La violencia de género no solo es sexual o doméstica. También se expresa cuando el cuerpo de una mujer es utilizado como botín, escudo o mensaje dentro de una lógica criminal. Es violencia de género cuando una mujer pobre, que trabajaba doble jornada para sobrevivir, es abandonada a su suerte por un Estado que no le ofreció seguridad ni justicia. Es violencia cuando se le culpa, se le invisibiliza o se le reduce a una cifra más en las estadísticas oficiales.

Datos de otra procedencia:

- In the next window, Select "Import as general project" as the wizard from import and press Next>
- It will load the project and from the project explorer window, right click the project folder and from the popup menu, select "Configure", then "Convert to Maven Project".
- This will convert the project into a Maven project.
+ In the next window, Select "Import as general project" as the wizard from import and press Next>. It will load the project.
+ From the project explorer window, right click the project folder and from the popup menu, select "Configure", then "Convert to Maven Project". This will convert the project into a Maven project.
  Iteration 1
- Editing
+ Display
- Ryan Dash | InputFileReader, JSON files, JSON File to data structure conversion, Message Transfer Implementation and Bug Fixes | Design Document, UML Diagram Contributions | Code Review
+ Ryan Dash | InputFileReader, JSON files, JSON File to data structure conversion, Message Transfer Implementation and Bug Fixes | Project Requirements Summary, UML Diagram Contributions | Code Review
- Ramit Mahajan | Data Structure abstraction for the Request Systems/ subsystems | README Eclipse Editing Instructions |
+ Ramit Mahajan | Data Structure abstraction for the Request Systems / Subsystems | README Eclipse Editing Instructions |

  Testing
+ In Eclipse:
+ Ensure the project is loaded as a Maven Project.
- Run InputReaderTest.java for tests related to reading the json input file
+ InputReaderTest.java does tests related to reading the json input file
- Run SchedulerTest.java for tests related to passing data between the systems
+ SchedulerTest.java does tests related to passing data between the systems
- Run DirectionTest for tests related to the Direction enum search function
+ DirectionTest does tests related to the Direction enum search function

Pero más grave aún es la doble moral institucional. Cuando una política de alto perfil es señalada —con pruebas o sin ellas— por presuntos actos de corrupción, el aparato del Estado se activa con velocidad: se persigue a quienes las critican, se denuncian filtraciones, se grita misoginia. Sin embargo, cuando una mujer sin poder, sin fuero ni influencia, es asesinada por enfrentarse al crimen, la reacción es fría, tibia, burocrática. No hay indignación oficial. No hay justicia.
En México, parece que hay mujeres de primera y mujeres de segunda. Las primeras, arropadas por el discurso del poder, cuentan con el respaldo de las instituciones, los partidos y las leyes. Las segundas, aquellas que viven en colonias marginadas, que manejan taxis o venden en tianguis, son descartables. No provocan marchas oficiales. No merecen el respaldo de la clase política. Son víctimas funcionales, útiles mientras no incomoden.

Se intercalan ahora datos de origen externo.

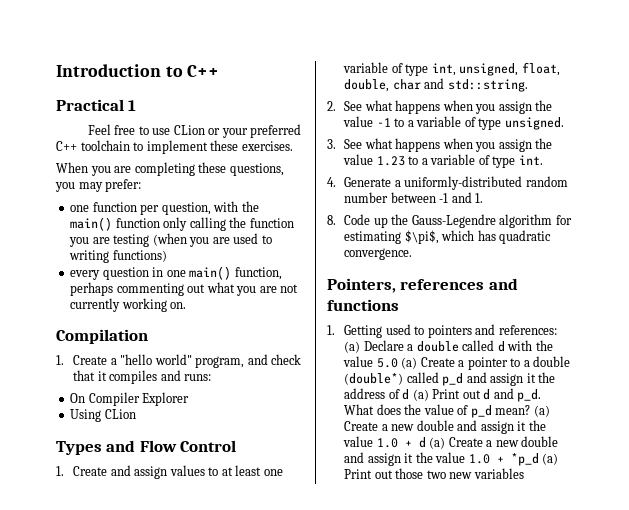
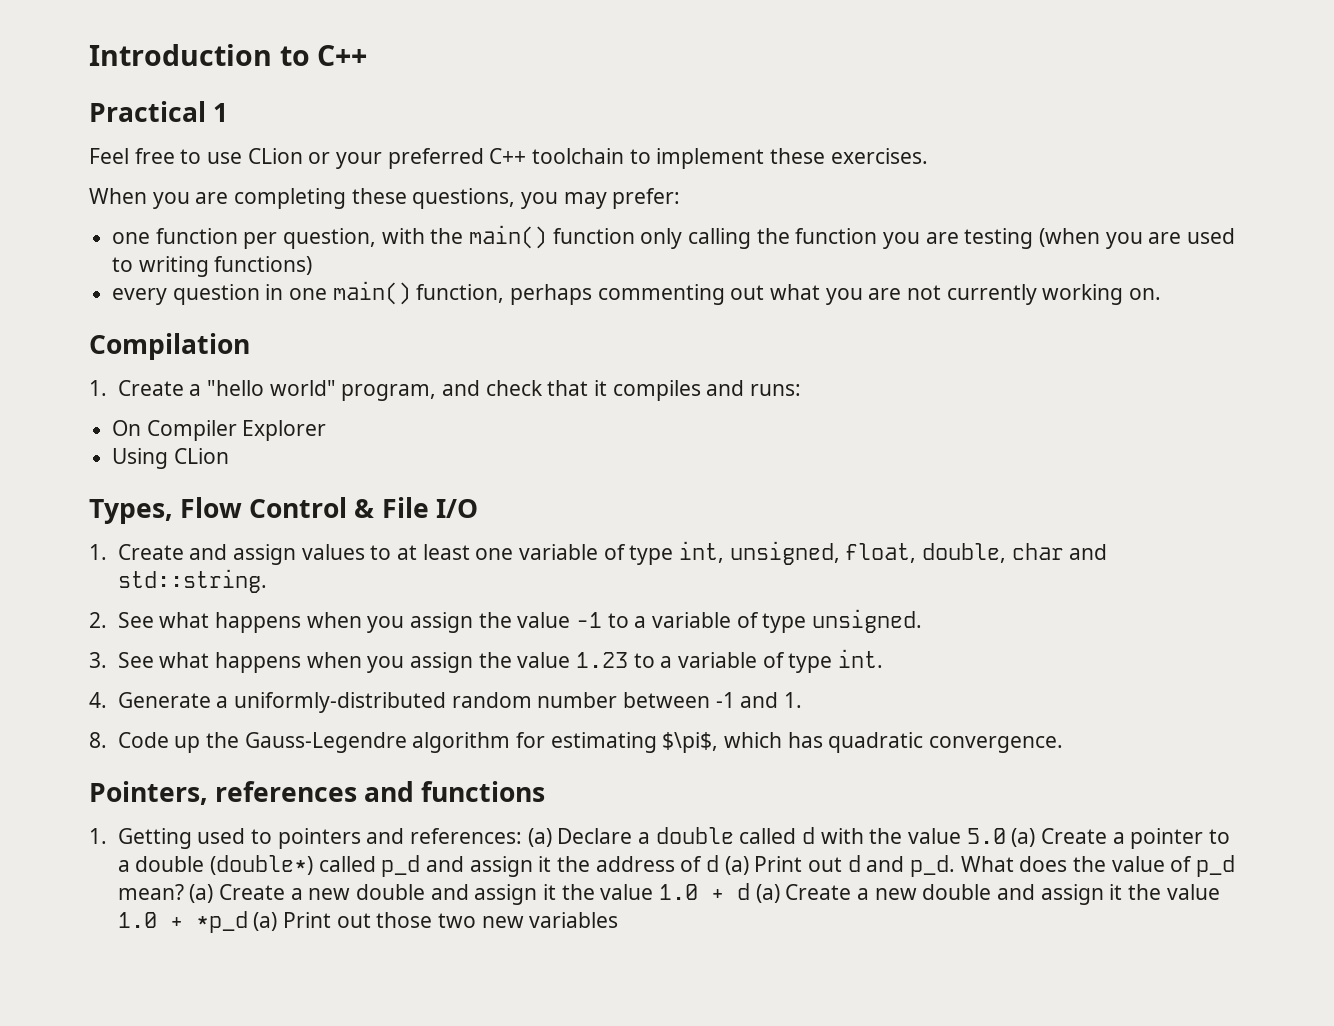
- Types and Flow Control
+ Types, Flow Control & File I/O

El caso de Irma es una herida abierta que duele porque desnuda lo que realmente vale la vida de una mujer común en este país. Porque ni siquiera su historia trágica bastó para indignar al sistema. Porque su muerte fue minimizada, revictimizada y utilizada para lavarle la cara a un gobierno estatal más preocupado por las formas que por la justicia. Porque quienes debían protegerla, optaron por proteger su imagen.
La violencia contra las mujeres no puede seguir dividiéndose entre la que es útil para agendas políticas y la que no. Mientras no haya la misma urgencia para esclarecer el asesinato de una trabajadora que para defender el prestigio de una gobernadora, no habrá igualdad, ni democracia, ni justicia. La sangre de Irma exige más que comunicados. Exige una revisión profunda de las prioridades del Estado.

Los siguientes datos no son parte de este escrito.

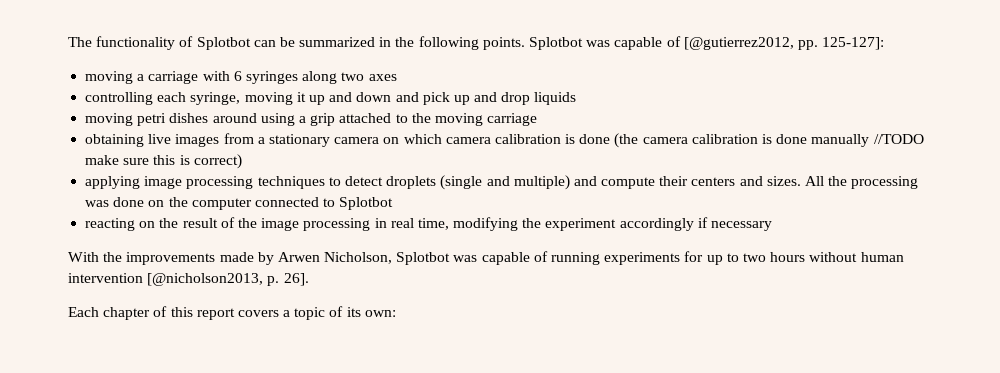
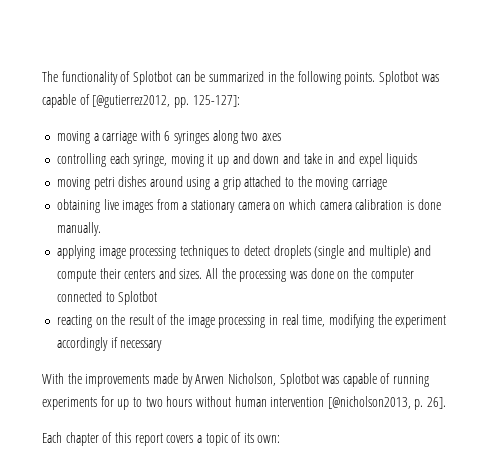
- controlling each syringe, moving it up and down and pick up and drop liquids
+ controlling each syringe, moving it up and down and take in and expel liquids
- obtaining live images from a stationary camera on which camera calibration is done (the camera calibration is done manually //TODO make sure this is correct)
+ obtaining live images from a stationary camera on which camera calibration is done manually.

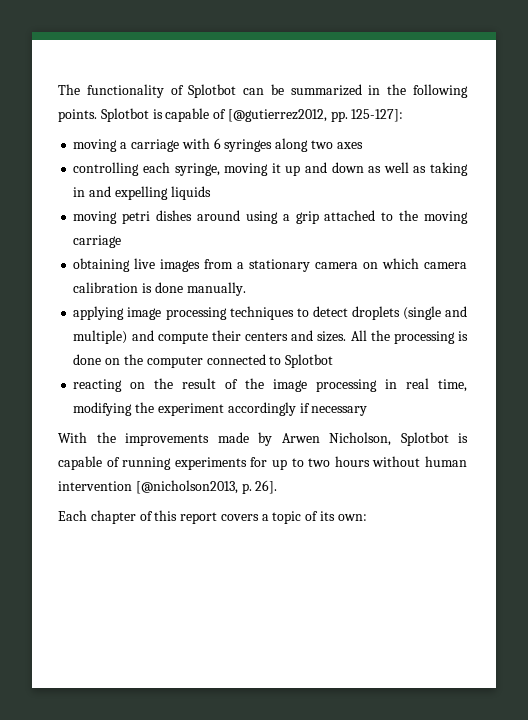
- Splotbot was capable of [@gutierrez2012, pp. 125-127]:
+ Splotbot is capable of [@gutierrez2012, pp. 125-127]:
- controlling each syringe, moving it up and down and take in and expel liquids
+ controlling each syringe, moving it up and down as well as taking in and expelling liquids
- All the processing was done on the computer connected to Splotbot
+ All the processing is done on the computer connected to Splotbot
- With the improvements made by Arwen Nicholson, Splotbot was capable of running experiments for up to two hours without human intervention [@nicholson2013, p. 26].
+ With the improvements made by Arwen Nicholson, Splotbot is capable of running experiments for up to two hours without human intervention [@nicholson2013, p. 26].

Porque si Irma, con toda su dignidad, esfuerzo y trabajo, no mereció justicia, entonces ninguna mujer en México está realmente a salvo. Y eso debería escandalizarnos a todos. No solo por lo que le hicieron, sino por lo que dejamos que pase sin consecuencia. La pregunta ya no es si fue violencia de género. La pregunta es si nos queda humanidad para reconocerlo.